With Fin in the house, things are really gearing up for Christmas this year, whereas in previous years it just sort of happened to him. I'm not expecting much sleep on Christmas Eve if his anticipation of Santa continues to grow.

And Ross is slowly but surely coming off his steroids medication. He's now down to 13mg per day (started at 40mg and we're reducing by 1mg per week) and so far so good in that there has been no sign of the seizures returning. We're really keeping our fingers crossed that continues. He has been without his glasses for the past week or so since a combination of incidents meant they kind of fell apart...but we're picking up the new ones today. He's also been enjoying some lights we rigged up - even seems to calm him down a bit when he's having an angry session. The therapy sessions seem endless for very little progress, but he has reached out towards toys a few times recently which is another big first for him.

He did get to go swimming in the pool at a local special needs school the other day and apparently absolutely loved it - must do more of that.
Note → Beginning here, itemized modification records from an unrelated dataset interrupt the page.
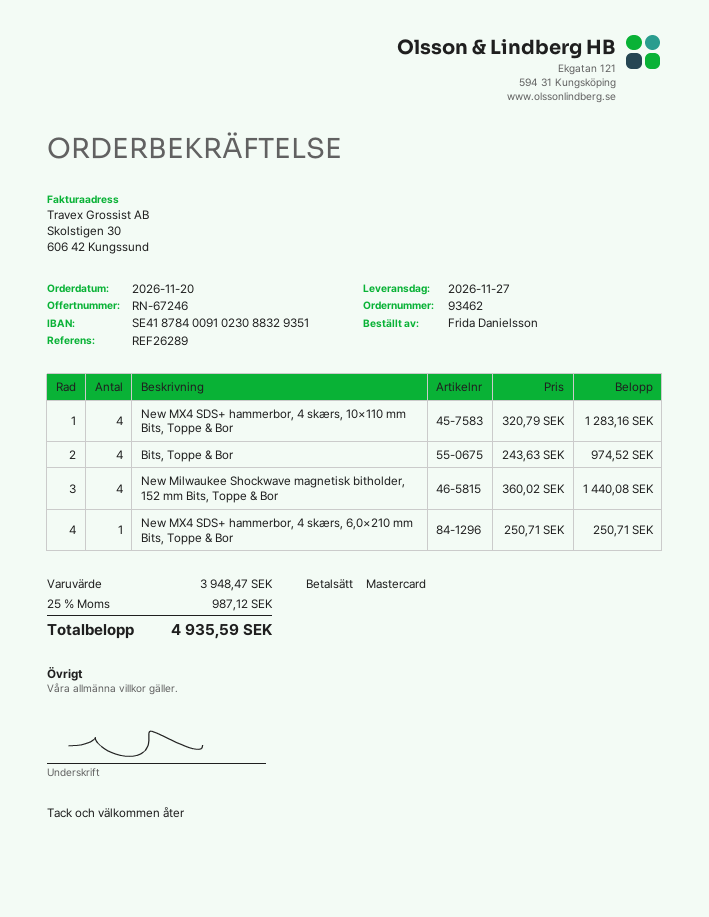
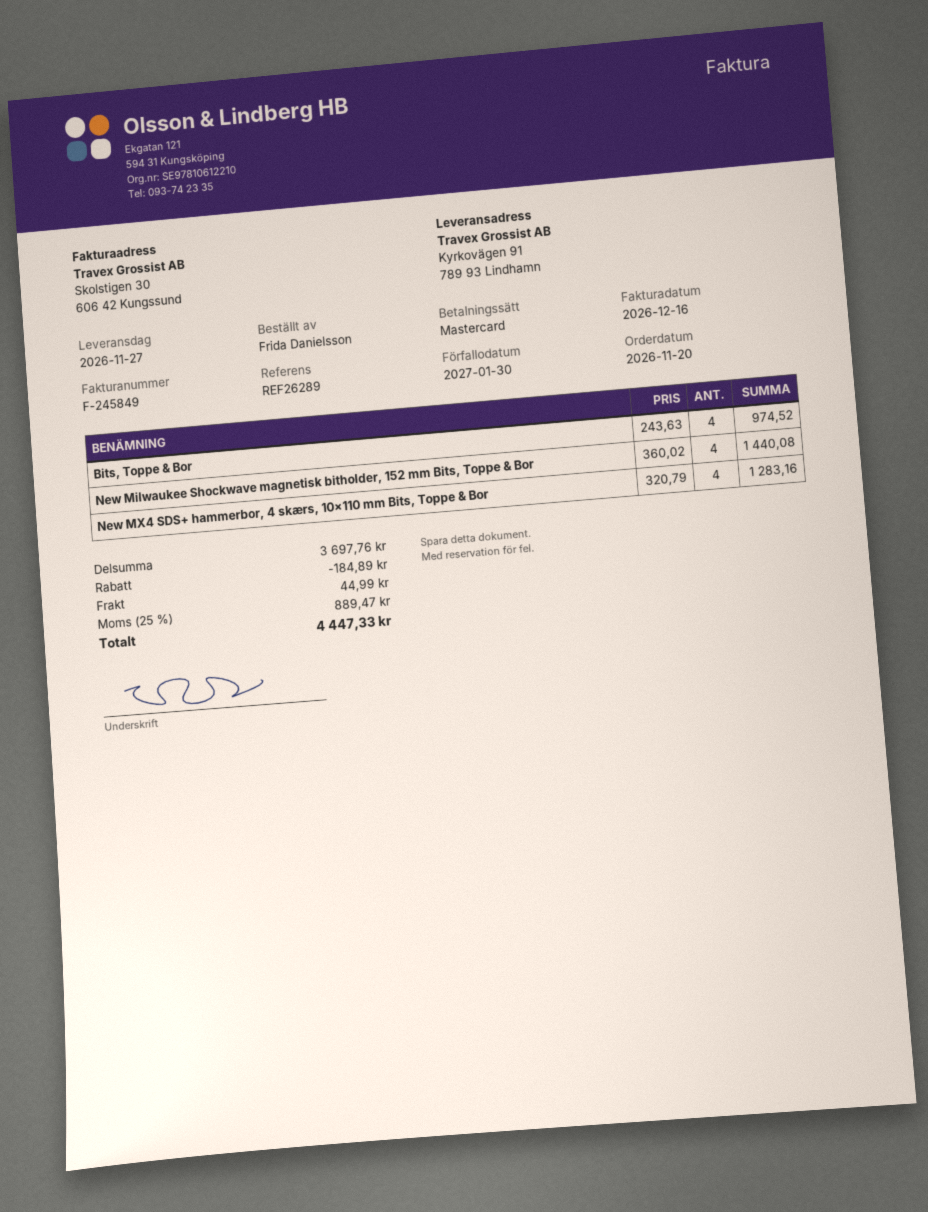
New MX4 SDS+ hammerbor, 4 skærs, 6,0×210 mm Bits, Toppe & Bor: 1 x 250.71 = 250.71 -> none
subtotal: 3948.47 -> 3697.76
discount: none -> 184.89
shipping: none -> 44.99
tax: 25% = 987.12 -> 25% = 889.47
total: 4935.59 -> 4447.33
Giggles & Fundraising Planning

In the past few weeks Ross has giggled, something he has never done before, a total of 6 times. This needs a combination of factors; having had a decent sleep, a decent feed, a general good mood, lots of tickling, and something else we don't understand yet as he doesn't do it every time. But when he does it it's a few seconds of very normal-sounding giggling. You may think I'm going on about this a bit much but that's a massive step for Ross and one that shows that the future may bring other developments.


Recently I've also confirmed my entry for the London Marthon 2010. When I got the email confirming my place I was very pleased, and very annoyed at the same time - all those miles pounding the streets in the dark over the winter... I'm very pleased to say that 4 good friends, Craig Clarkson, Dave Phillips, Ross Arnott and Graham Cruden are joining me and we're raising money for both The Childrens Trust (http://www.thechildrenstrust.org.uk/) and the National Society for Epilepsy (http://www.epilepsysociety.org.uk/) so at least we should have a bit of banter during the training and on the day (see the widgets on the top right of this page to see how our fundraising is going). The links to our fundraising websites are below;

www.justgiving.com/ross2010 for The Children's Trust
www.justgiving.com/ross2010epilepsy for The National Society for Epilepsy

We're also planning a charity Burns Supper in Edinburgh in February and a few other events to maximise fundraising - watch this space.

Over the past fews months we've been reducing the dosage of the steroids Ross has been on since he was 6 weeks old. There is a chance that in doing so his seizures return, but we're over half way and so far so good. It'll take until February to get him off them completely but he's still on 2 anti-epilepsy drugs plus several vitamins and minerals twice a day. And he really doesn't enjoy getting them...

Till next time here's a few more smiles...

Smiles to-date...

Ross didn't smile at all until he was about 7 months old. In fact he didn't really interact with us at all up until then; he didn't even cry for the first few months, then he could cry but couldn't be pacified.

Since the end of 2008 though, he has definitely been interacting with us more. You can calm him when he's screaming, he definitely knows his big brother Fin, and when you tickle him in the right places you generally get a big gummy grin. Whilst it's still difficult at times, these smiles make looking after Ross so much more rewarding than it was before.